Objectif : diversifier les emplois occupés par les femmes et favoriser leur promotion pour réduire les inégalités. Sont concernés les emplois ou les catégories professionnelles enregistrant moins de 30% de femmes dans l’entreprise ou la branche.
Ces contrats (CDD, CDI ou intérim) doivent mettre en place des actions visant à informer, à sensibiliser ou former à l’égalité professionnelle entre les femmes et les hommes. Cela concerne aussi l’embauche, la formation, la promotion ou l’amélioration des conditions de travail.

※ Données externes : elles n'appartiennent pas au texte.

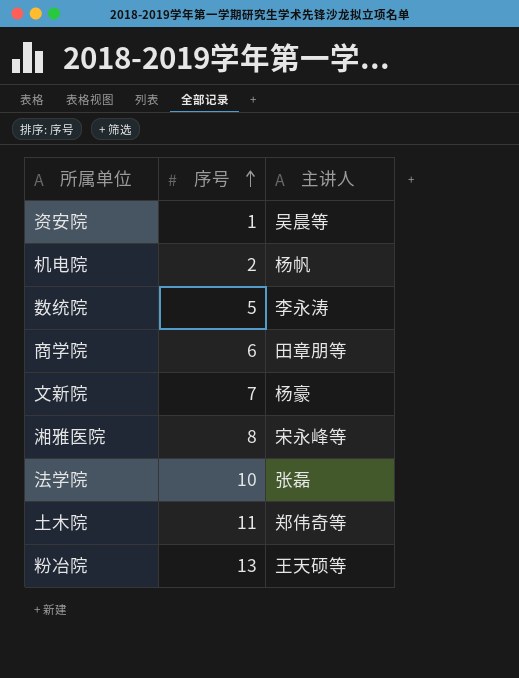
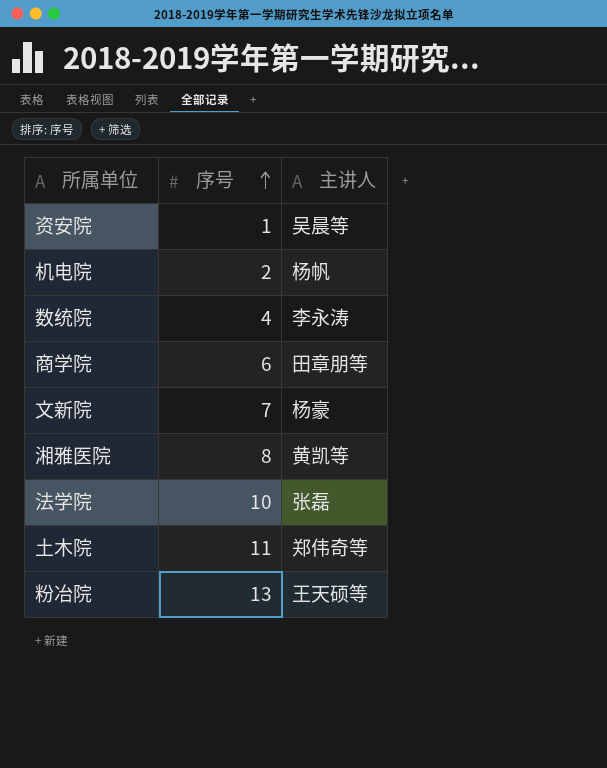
数统院 | 序号: 5 -> 4
湘雅医院 | 主讲人: 宋永峰等 -> 黄凯等

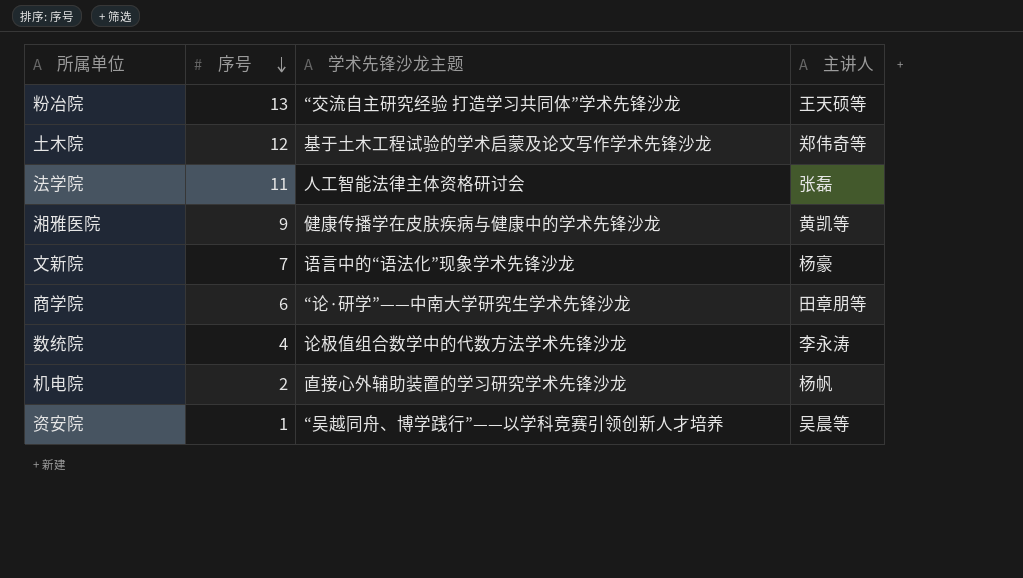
row order: 序号 ascending -> 序号 descending
column 学术先锋沙龙主题 | position: none -> 3
土木院 | 序号: 11 -> 12
法学院 | 序号: 10 -> 11
湘雅医院 | 序号: 8 -> 9

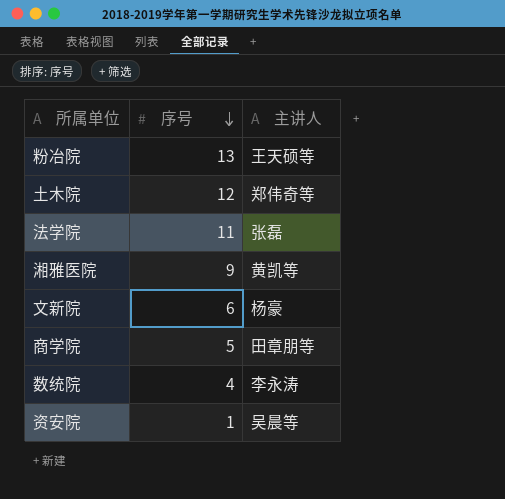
column 学术先锋沙龙主题 | position: 3 -> none
row 机电院: 2 | 直接心外辅助装置的学习研究学术先锋沙龙 | 杨帆 -> none
文新院 | 序号: 7 -> 6
商学院 | 序号: 6 -> 5

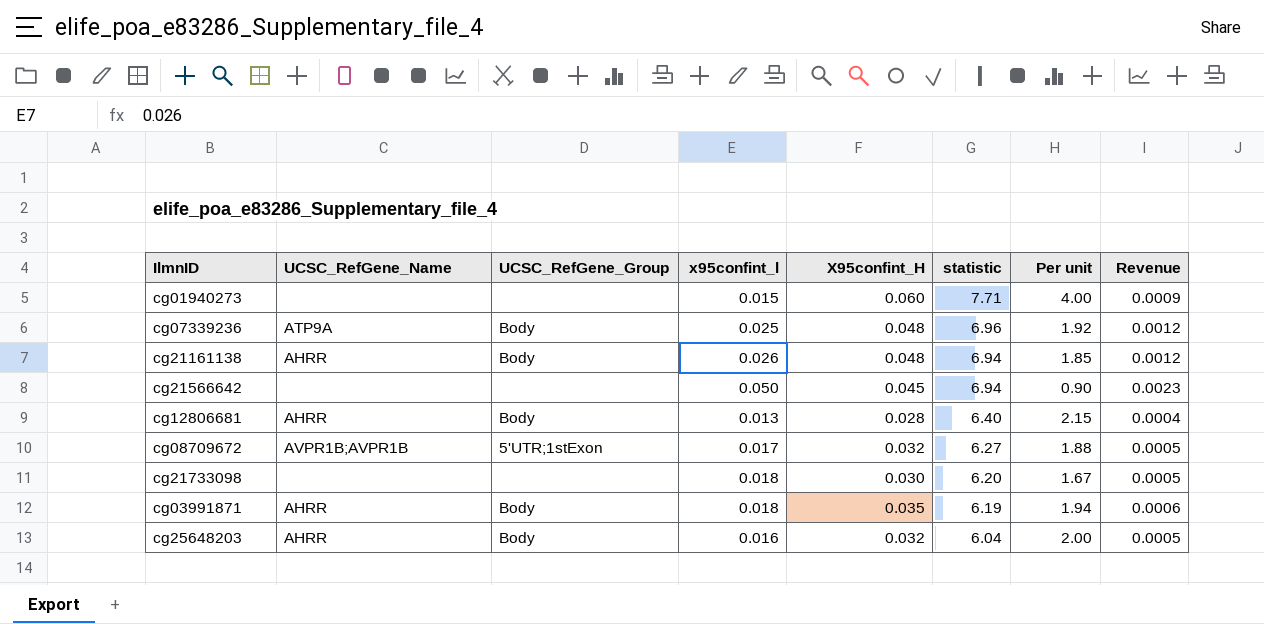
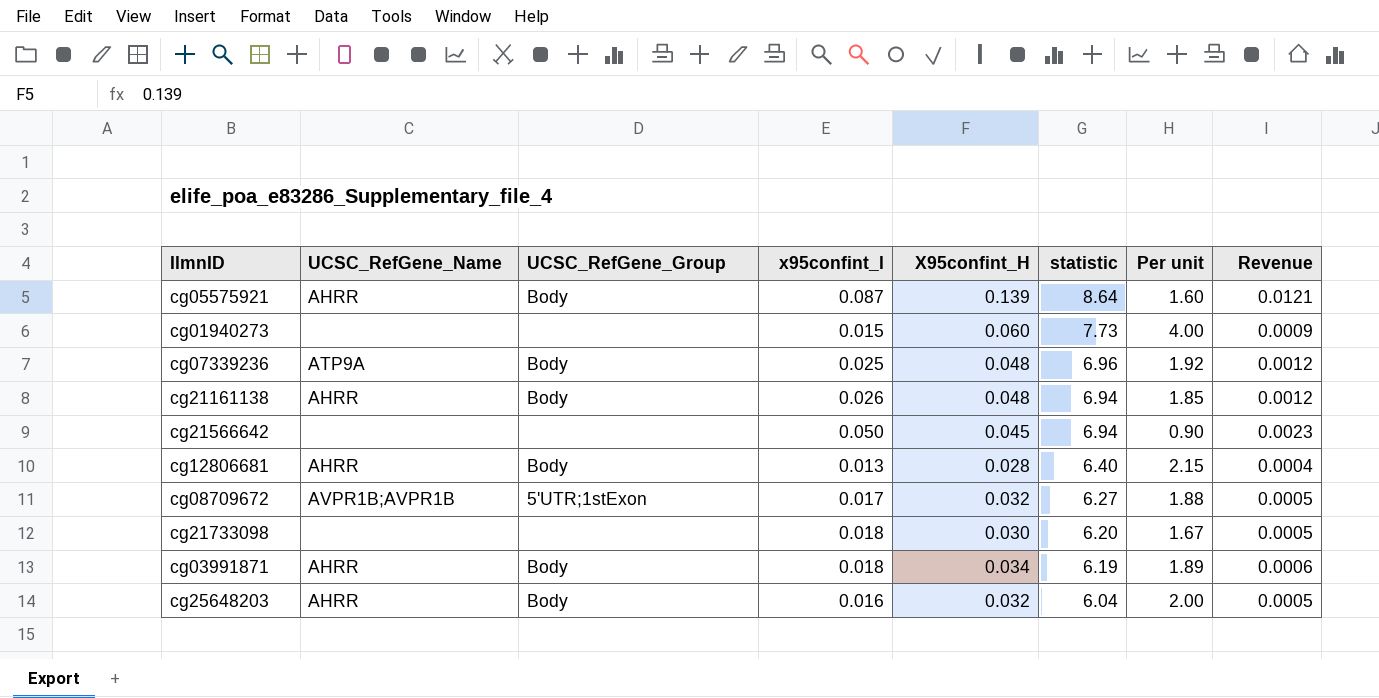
row cg05575921: none -> AHRR | Body | 0.087 | 0.139 | 8.64 | 1.60 | 0.0121
cg01940273 | statistic: 7.71 -> 7.73
cg03991871 | X95confint_H: 0.035 -> 0.034
cg03991871 | Per unit: 1.94 -> 1.89

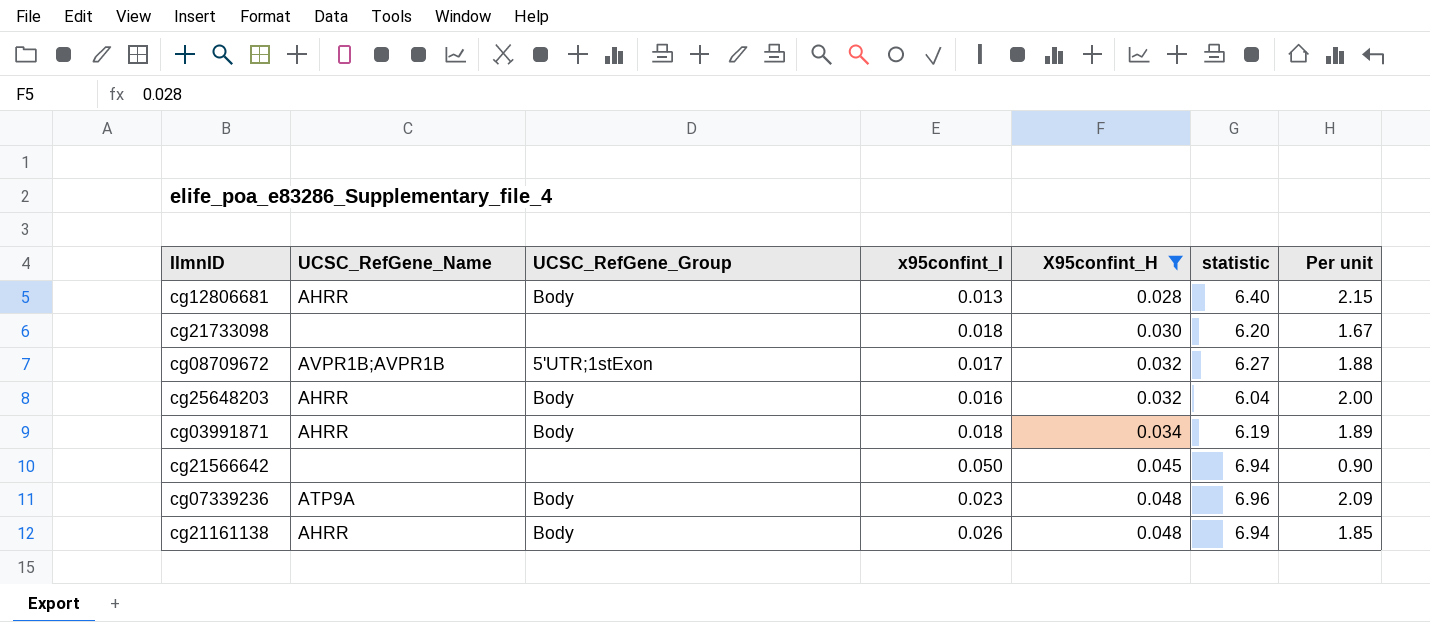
filter: none -> X95confint_H <= 0.048
row order: statistic descending -> X95confint_H ascending
column Revenue | formula: [x95confint_l] * [X95confint_H] -> none
cg07339236 | x95confint_l: 0.025 -> 0.023
cg07339236 | Per unit: 1.92 -> 2.09

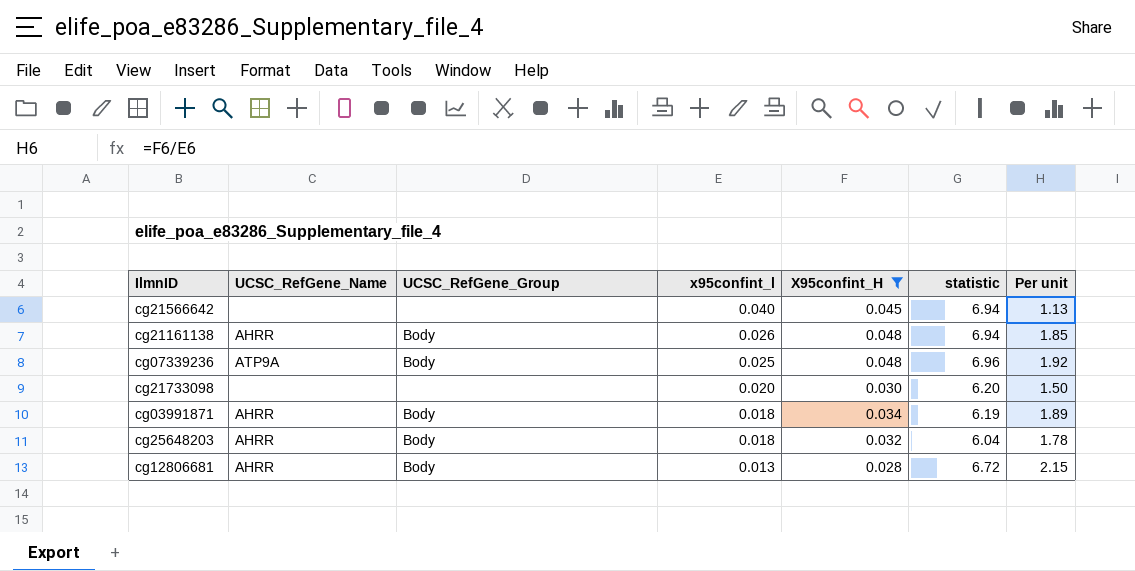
row order: X95confint_H ascending -> x95confint_l descending
row cg08709672: AVPR1B;AVPR1B | 5'UTR;1stExon | 0.017 | 0.032 | 6.27 | 1.88 -> none
cg21566642 | x95confint_l: 0.050 -> 0.040
cg21566642 | Per unit: 0.90 -> 1.13
cg07339236 | x95confint_l: 0.023 -> 0.025
cg07339236 | Per unit: 2.09 -> 1.92
cg21733098 | x95confint_l: 0.018 -> 0.020
cg21733098 | Per unit: 1.67 -> 1.50
cg25648203 | x95confint_l: 0.016 -> 0.018
cg25648203 | Per unit: 2.00 -> 1.78
cg12806681 | statistic: 6.40 -> 6.72

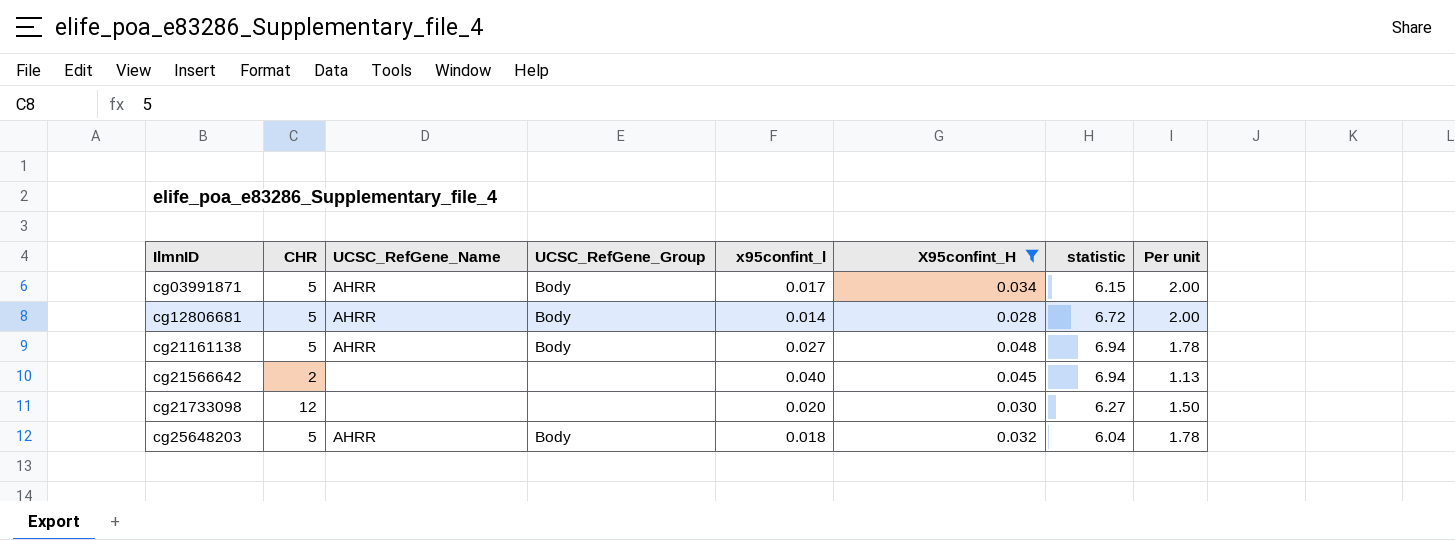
row order: x95confint_l descending -> IlmnID ascending
column CHR | position: none -> 2
row cg07339236: ATP9A | Body | 0.025 | 0.048 | 6.96 | 1.92 -> none
cg03991871 | x95confint_l: 0.018 -> 0.017
cg03991871 | statistic: 6.19 -> 6.15
cg03991871 | Per unit: 1.89 -> 2.00
cg12806681 | x95confint_l: 0.013 -> 0.014
cg12806681 | Per unit: 2.15 -> 2.00
cg21161138 | x95confint_l: 0.026 -> 0.027
cg21161138 | Per unit: 1.85 -> 1.78
cg21733098 | statistic: 6.20 -> 6.27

Au mieux, tout cela est cadré par un accord collectif, sinon un plan d’action(s) en faveur de la mixité des emplois suffit. L’information ou la sensibilisation peut concerner l’encadrement pour que les salariées nouvellement embauchées soient mieux accueillies ou accèdent plus facilement à des postes d’ordinaire réservés aux hommes. Les formations doivent viser l’amélioration de la situation des femmes dans l’emploi et leur accès aux postes à responsabilité.
Deux types d’action sont retenus :
- adaptation à la prise de poste
- formations qualifiantes.
L’aménagement du poste de travail (achat de matériel pour réduire la charge physique) et celui des locaux peuvent aussi être pris en charge. L’État abondera à hauteur de 50% maximum pour les coûts pédagogiques de la formation, l’aménagement des postes et locaux, la communication, la sensibilisation et la formation sur l’égalité professionnelle, mais ne dépassera pas 30% de la rémunération des salariées en formation.
* Circulaire n°DGCS/SDFE/B3/2012/77 du 17 février 2012 relative aux conditions d’application du contrat pour la mixité des emplois et l’égalité professionnelle entre les femmes et les hommes prévu par décret n°2011-1830 du 6 décembre 2011.